An April 18 order from U.S. Magistrate Judge Reona J. Daly of the U.S. District Court for the Southern District of Illinois ruled plaintiff Tom Tuduj, who was convicted of first degree murder for killing his boss in 2006, was too late in filing his products liability claims in 2015. His complaint had been amended four times since then, and the three defendants in the case—Sanofi-Aventis U.S. LLC, GlaxoSmithKline and Wyeth-Pfizer—filed a motion to dismiss.

Tuduj filed the products liability action in March 2015 against the drug suppliers from his cell in Menard Correctional Center, where he is serving his 45-year sentence. His complaint claimed he would not have committed the murder if not for having taken the medications.

At his 2009 murder trial, Tuduj claimed he suffered from “involuntary intoxication” during the murder due to the mixture of anti-depressant Wellbutrin, hypertension medication Propranolol and sleep aid Ambien. If Tuduj was not taking the combination of drugs when the crime occurred, according to his argument, he would not have been under “a drugged state that prevented him from conforming his behavior to the requirements of law.” 

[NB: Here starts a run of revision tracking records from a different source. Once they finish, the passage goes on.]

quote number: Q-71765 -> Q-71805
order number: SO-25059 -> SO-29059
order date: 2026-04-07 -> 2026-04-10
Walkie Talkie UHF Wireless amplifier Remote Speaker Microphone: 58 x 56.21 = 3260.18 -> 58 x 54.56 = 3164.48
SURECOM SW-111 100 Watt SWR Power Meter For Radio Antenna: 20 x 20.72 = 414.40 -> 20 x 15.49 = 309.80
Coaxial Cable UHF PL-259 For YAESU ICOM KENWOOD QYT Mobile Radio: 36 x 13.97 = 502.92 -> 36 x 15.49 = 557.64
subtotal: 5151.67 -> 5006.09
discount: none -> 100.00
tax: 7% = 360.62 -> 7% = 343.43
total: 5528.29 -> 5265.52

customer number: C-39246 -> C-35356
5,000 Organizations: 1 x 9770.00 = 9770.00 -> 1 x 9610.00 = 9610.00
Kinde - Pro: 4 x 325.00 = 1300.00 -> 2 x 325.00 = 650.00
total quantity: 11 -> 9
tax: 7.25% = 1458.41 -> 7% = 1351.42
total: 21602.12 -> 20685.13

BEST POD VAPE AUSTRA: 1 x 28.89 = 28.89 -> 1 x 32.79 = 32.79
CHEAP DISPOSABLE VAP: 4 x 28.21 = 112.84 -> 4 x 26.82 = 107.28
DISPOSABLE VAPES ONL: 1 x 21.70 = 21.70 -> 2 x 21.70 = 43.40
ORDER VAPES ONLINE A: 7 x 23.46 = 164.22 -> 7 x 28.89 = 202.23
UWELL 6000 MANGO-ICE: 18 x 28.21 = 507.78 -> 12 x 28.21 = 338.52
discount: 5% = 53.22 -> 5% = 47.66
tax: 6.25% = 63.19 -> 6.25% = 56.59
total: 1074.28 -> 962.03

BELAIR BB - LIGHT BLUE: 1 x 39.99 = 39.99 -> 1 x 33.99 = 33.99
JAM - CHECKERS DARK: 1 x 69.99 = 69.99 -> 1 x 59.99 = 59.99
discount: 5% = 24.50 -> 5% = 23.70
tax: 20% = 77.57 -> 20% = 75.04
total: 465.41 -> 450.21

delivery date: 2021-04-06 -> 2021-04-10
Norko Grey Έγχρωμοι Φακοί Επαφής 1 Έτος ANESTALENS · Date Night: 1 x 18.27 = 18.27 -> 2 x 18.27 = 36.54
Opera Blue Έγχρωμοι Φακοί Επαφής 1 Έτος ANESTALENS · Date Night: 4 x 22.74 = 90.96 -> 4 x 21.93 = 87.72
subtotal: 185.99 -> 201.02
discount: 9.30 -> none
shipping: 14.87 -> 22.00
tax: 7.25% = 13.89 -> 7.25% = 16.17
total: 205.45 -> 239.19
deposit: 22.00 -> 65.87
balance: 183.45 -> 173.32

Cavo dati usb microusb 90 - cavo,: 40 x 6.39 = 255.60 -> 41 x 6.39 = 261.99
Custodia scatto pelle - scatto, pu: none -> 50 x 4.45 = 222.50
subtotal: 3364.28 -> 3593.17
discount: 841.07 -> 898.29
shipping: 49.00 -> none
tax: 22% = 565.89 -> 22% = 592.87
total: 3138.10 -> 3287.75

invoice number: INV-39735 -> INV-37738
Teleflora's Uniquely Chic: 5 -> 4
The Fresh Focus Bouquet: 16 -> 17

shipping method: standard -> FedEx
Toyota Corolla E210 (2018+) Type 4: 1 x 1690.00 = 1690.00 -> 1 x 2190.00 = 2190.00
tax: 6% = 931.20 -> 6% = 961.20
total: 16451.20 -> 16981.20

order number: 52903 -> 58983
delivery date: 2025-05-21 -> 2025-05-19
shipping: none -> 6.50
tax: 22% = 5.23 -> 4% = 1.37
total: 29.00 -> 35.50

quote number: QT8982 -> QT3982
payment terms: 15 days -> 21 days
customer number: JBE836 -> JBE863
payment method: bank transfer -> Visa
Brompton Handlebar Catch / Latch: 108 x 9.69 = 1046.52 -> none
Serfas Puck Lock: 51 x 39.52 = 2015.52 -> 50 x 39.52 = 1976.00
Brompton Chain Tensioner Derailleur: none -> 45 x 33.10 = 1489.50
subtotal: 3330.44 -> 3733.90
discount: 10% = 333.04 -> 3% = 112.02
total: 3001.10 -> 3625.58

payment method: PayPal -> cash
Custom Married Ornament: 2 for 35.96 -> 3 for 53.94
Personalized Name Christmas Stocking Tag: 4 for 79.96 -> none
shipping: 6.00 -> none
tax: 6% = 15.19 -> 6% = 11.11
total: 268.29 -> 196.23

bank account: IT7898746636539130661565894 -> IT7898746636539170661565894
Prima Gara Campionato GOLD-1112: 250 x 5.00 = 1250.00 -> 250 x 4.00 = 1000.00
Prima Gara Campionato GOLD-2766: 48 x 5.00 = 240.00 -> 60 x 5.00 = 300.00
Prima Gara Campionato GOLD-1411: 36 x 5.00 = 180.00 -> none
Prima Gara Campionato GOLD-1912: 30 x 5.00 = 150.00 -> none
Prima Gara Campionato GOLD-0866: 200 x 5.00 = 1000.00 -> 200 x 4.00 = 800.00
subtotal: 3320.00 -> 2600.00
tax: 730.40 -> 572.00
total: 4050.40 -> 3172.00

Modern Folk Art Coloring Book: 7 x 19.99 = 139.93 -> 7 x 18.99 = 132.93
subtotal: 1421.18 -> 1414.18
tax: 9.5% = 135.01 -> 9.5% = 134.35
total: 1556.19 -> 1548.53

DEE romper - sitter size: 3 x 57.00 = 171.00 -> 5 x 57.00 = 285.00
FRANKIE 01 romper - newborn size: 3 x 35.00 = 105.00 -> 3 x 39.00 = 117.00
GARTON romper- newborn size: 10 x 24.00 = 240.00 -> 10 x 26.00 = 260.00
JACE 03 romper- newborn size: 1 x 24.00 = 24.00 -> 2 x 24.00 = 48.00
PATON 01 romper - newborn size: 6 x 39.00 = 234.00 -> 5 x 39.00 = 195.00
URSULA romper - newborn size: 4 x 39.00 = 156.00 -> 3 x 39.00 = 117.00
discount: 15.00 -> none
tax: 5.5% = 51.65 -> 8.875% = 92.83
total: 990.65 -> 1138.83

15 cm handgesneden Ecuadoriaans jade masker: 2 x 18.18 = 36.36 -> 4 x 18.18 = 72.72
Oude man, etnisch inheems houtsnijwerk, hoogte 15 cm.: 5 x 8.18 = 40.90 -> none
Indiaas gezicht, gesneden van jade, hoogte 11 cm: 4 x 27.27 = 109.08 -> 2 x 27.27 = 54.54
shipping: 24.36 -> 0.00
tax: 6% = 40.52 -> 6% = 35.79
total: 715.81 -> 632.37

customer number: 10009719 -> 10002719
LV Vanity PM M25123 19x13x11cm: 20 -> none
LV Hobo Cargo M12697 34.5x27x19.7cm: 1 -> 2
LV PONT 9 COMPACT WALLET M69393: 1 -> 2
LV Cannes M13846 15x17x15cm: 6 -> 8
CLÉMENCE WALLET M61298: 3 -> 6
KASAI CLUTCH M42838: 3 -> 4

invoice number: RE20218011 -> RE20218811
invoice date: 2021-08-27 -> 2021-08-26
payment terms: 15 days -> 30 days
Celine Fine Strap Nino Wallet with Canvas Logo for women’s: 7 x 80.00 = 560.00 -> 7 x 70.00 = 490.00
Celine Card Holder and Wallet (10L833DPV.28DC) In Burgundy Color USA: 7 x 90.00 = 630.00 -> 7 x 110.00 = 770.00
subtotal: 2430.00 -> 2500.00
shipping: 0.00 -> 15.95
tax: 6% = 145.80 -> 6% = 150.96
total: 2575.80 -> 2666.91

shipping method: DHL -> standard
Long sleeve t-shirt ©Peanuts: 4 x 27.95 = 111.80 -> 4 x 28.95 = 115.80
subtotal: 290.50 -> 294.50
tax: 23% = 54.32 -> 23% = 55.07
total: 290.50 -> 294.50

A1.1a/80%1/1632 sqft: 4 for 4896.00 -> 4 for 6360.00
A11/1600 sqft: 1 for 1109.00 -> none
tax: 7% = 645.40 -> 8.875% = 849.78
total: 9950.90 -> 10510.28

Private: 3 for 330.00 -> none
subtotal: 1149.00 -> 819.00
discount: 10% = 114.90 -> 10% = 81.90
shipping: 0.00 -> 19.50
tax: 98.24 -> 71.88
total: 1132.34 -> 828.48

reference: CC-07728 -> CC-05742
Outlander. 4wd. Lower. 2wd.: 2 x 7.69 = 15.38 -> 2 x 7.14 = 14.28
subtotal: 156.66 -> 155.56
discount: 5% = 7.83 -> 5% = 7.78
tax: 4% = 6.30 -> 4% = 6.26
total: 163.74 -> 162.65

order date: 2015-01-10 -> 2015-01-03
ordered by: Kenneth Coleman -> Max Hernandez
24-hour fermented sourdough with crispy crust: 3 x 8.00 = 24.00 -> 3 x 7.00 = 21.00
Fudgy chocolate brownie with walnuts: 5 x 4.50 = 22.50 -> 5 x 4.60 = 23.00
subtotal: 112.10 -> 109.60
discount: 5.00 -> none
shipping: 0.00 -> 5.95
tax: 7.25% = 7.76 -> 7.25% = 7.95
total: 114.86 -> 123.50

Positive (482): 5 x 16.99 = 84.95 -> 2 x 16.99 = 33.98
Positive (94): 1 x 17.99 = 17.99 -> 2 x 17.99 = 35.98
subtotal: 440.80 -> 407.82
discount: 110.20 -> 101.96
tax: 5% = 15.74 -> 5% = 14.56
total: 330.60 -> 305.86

But the jury in that trial deemed him cognizant enough when he committed the crime regardless of any medication mixture. The conviction further established, according to court documents, that he “was able to appreciate the criminality of his actions” despite the medication. 

In another recent medication-related case, the Cook County Record reported how on Thursday, April 20, a Chicago jury held GlaxoSmithKline responsible to pay $3 million to a widow whose husband committed suicide by jumping in front of a train while on a generic version of the antidepressant Paxil. That case surrounded the adequacy of the medication's label in warning against negative side effects.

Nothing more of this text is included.